== EXERCISE PROMPT ==
Leaving the pictures aside, transcribe only and exactly the lines from the one with "2018-03-05 | 涨跌幅: 2.62 -> 2.32" through the end of the entries, both included.

== AVAILABLE DATA ==
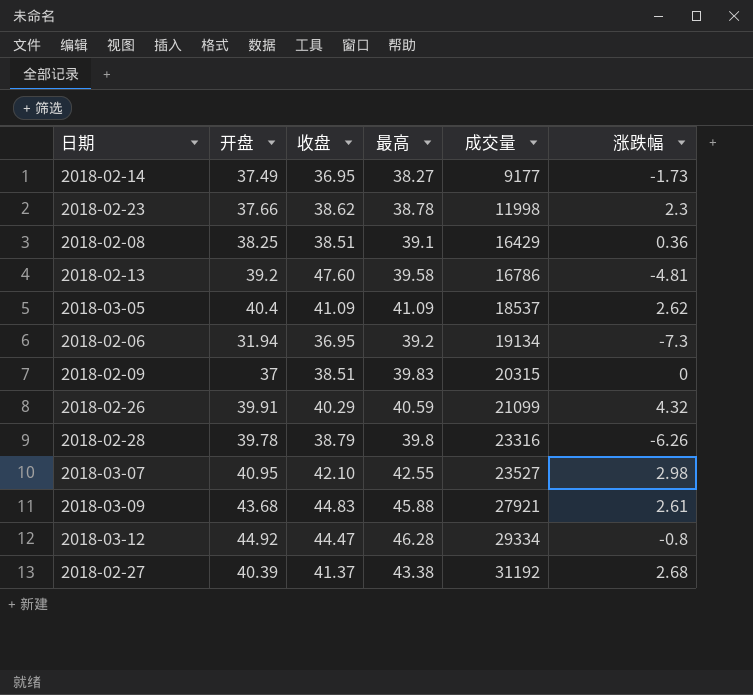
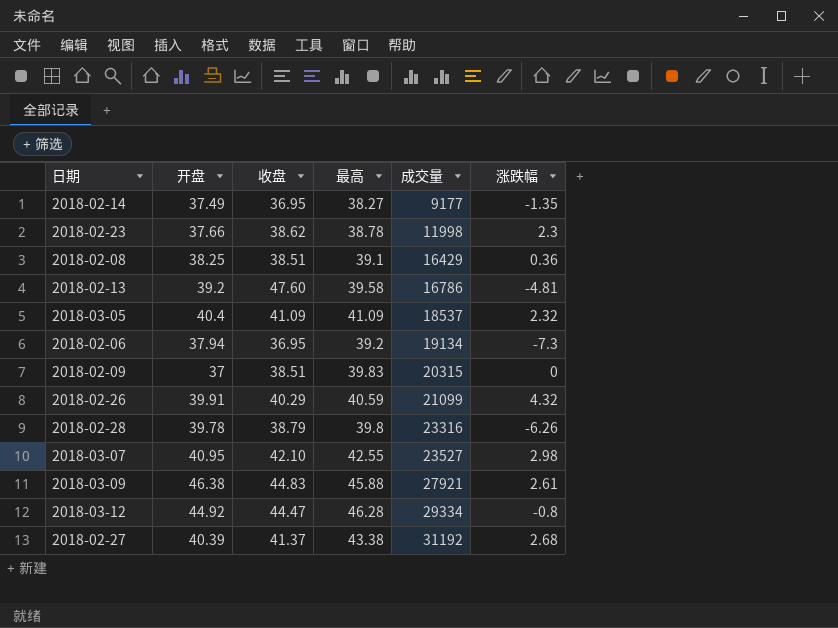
2018-02-14 | 涨跌幅: -1.73 -> -1.35
2018-03-05 | 涨跌幅: 2.62 -> 2.32
2018-02-06 | 开盘: 31.94 -> 37.94
2018-03-09 | 开盘: 43.68 -> 46.38

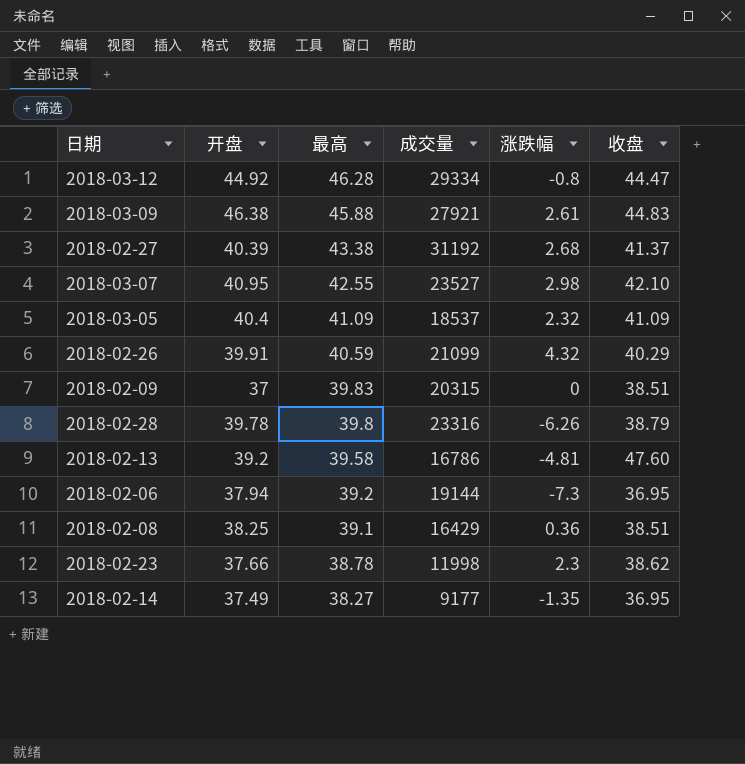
row order: 成交量 ascending -> 最高 descending
column 收盘 | position: 3 -> 6
2018-02-06 | 成交量: 19134 -> 19144

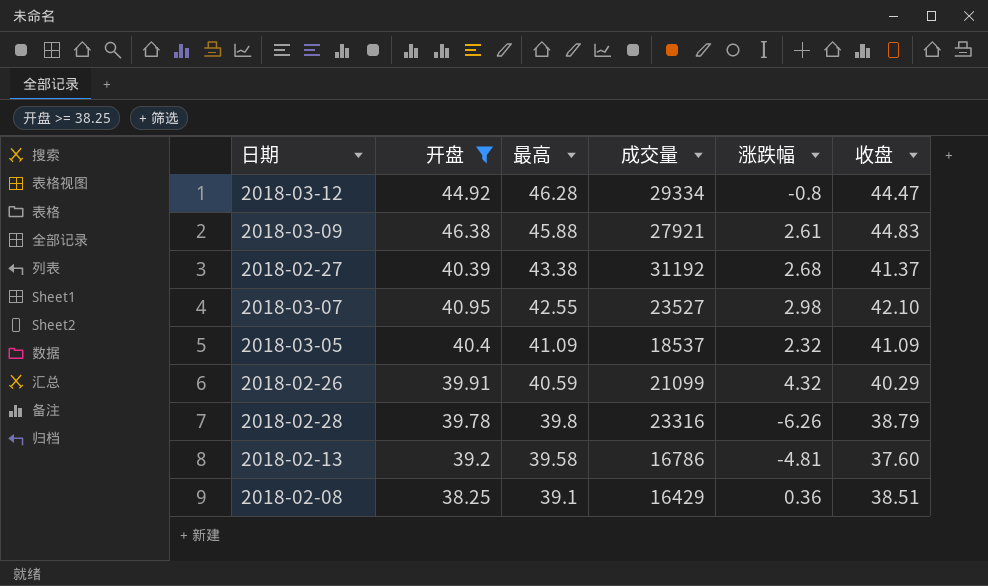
filter: none -> 开盘 >= 38.25
2018-02-13 | 收盘: 47.60 -> 37.60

== RESPONSE AREA ==
2018-03-05 | 涨跌幅: 2.62 -> 2.32
2018-02-06 | 开盘: 31.94 -> 37.94
2018-03-09 | 开盘: 43.68 -> 46.38

row order: 成交量 ascending -> 最高 descending
column 收盘 | position: 3 -> 6
2018-02-06 | 成交量: 19134 -> 19144

filter: none -> 开盘 >= 38.25
2018-02-13 | 收盘: 47.60 -> 37.60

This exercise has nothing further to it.